Forte's best-known character on SNL was MacGruber, a special operations agent who is tasked in each episode with deactivating a ticking bomb but becomes distracted by personal issues. The sketches were based on the television series MacGyver. It was created by writer Jorma Taccone, who pitched the idea relentlessly to Forte. He was initially reluctant to commit to the sketch, deeming it too dumb, but accepted after persuasion from Taccone. The first sketch aired in January 2007, and led to multiple more segments in the following years. In 2009, the sketches were spun off into a series of commercials sponsored by Pepsi premiering during Super Bowl XLIII that featured the actor behind MacGyver, Richard Dean Anderson, as MacGruber's father. The advertisements led the character and sketches to receive a wider level of popularity. Following the success of the advertisements, creator Lorne Michaels approached Forte, Taccone, and writer John Solomon with the idea to produce a MacGruber film.

Regarding his experiences on SNL, Forte has remarked:

Looking back, the experience is something I’ll never forget. I still miss it, and I’ll always miss it. That’s my family.

Post-SNL, MacGruber and film roles (2011-14)

MacGruber was shot on a tight schedule of 28 days in Albuquerque, New Mexico during the summer of 2009. It was written while simultaneously producing the weekly episode of SNL, and the show's production process left the trio deprived of sleep. Forte was positive regarding the film, noting, "What you see with this movie is exactly what we wanted to do. It’s the three of us having a bunch of fun writing it, then having fun making it with a bunch of our friends—old friends and new friends. I think that fun comes across when you watch it. It’s rare that you get that kind of creative freedom." The film was released in May 2010 and received mixed reviews. It fared worse at the box office, where it failed to recoup its budget and was pulled from theaters after its third week. Forte found the failure tolerable, commenting, "When you make something that you’re really proud of and it doesn’t do well, you can live with it." The film has since seen more positive reception, and has been dubbed a cult classic.

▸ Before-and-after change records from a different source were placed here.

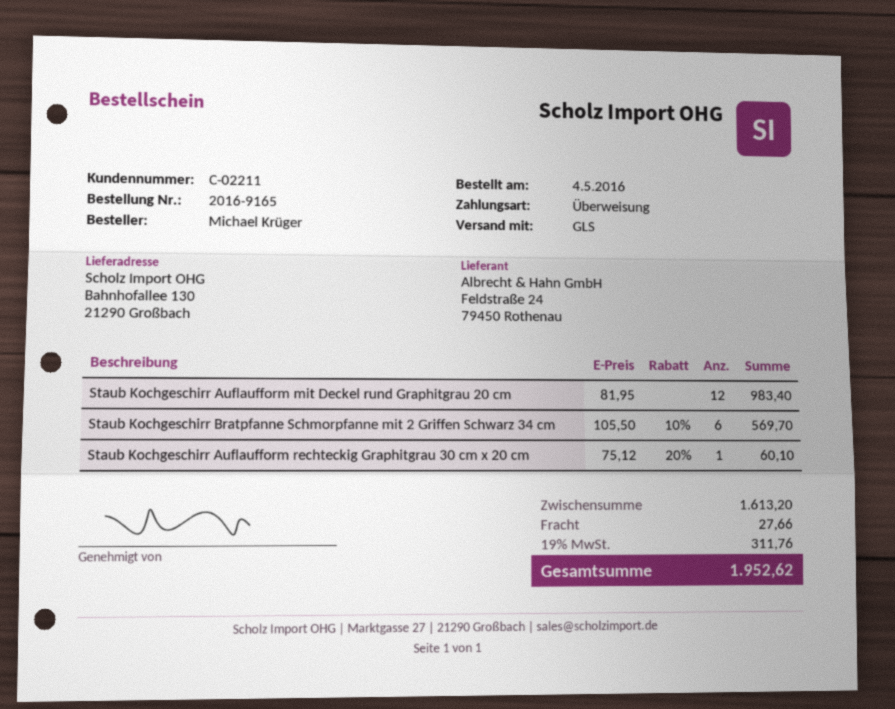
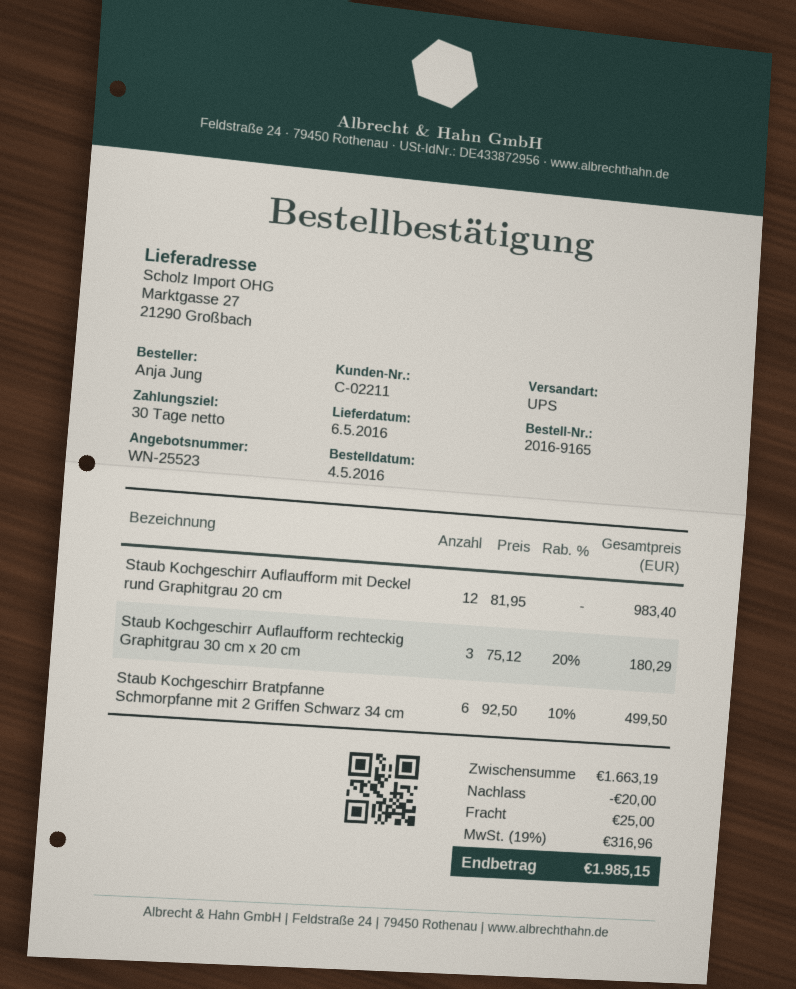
ordered by: Michael Krüger -> Anja Jung
shipping method: GLS -> UPS
ship to: Bahnhofallee 130, 21290 Großbach -> Marktgasse 27, 21290 Großbach
Staub Kochgeschirr Bratpfanne Schmorpfanne mit 2 Griffen Schwarz 34 cm: 6 x 105.50 - 10% = 569.70 -> 6 x 92.50 - 10% = 499.50
Staub Kochgeschirr Auflaufform rechteckig Graphitgrau 30 cm x 20 cm: 1 x 75.12 - 20% = 60.10 -> 3 x 75.12 - 20% = 180.29
subtotal: 1613.20 -> 1663.19
discount: none -> 20.00
shipping: 27.66 -> 25.00
tax: 19% = 311.76 -> 19% = 316.96
total: 1952.62 -> 1985.15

Forte left Saturday Night Live, shortly before the beginning of the show's thirty-sixth season in 2010. He felt it the "right time to go," considering his eight-year tenure there, his expansion into film with MacGruber, and his age. In addition, his sister had just had kids and he wanted to move to the West Coast to be closer to them. He soon regretted the decision, calling the following year an "emotionally trying period," as he felt "devastated" that he would no longer be on the program. He assumed his shot at a film career was ruined, and he imagined that if acting did not work out, he would return to writing primarily. Following this, he entered what he has called a "lost period," taking small supporting roles in comedies such as Rock of Ages, That's My Boy, and The Watch, all of which were not successful. The only commercially successful film he worked on was Grown Ups 2, where he made a cameo as a male cheerleader. He also took a role as Paul L'Astname, the cross-dressing boyfriend of Jenna Maroney on the critically acclaimed sitcom 30 Rock.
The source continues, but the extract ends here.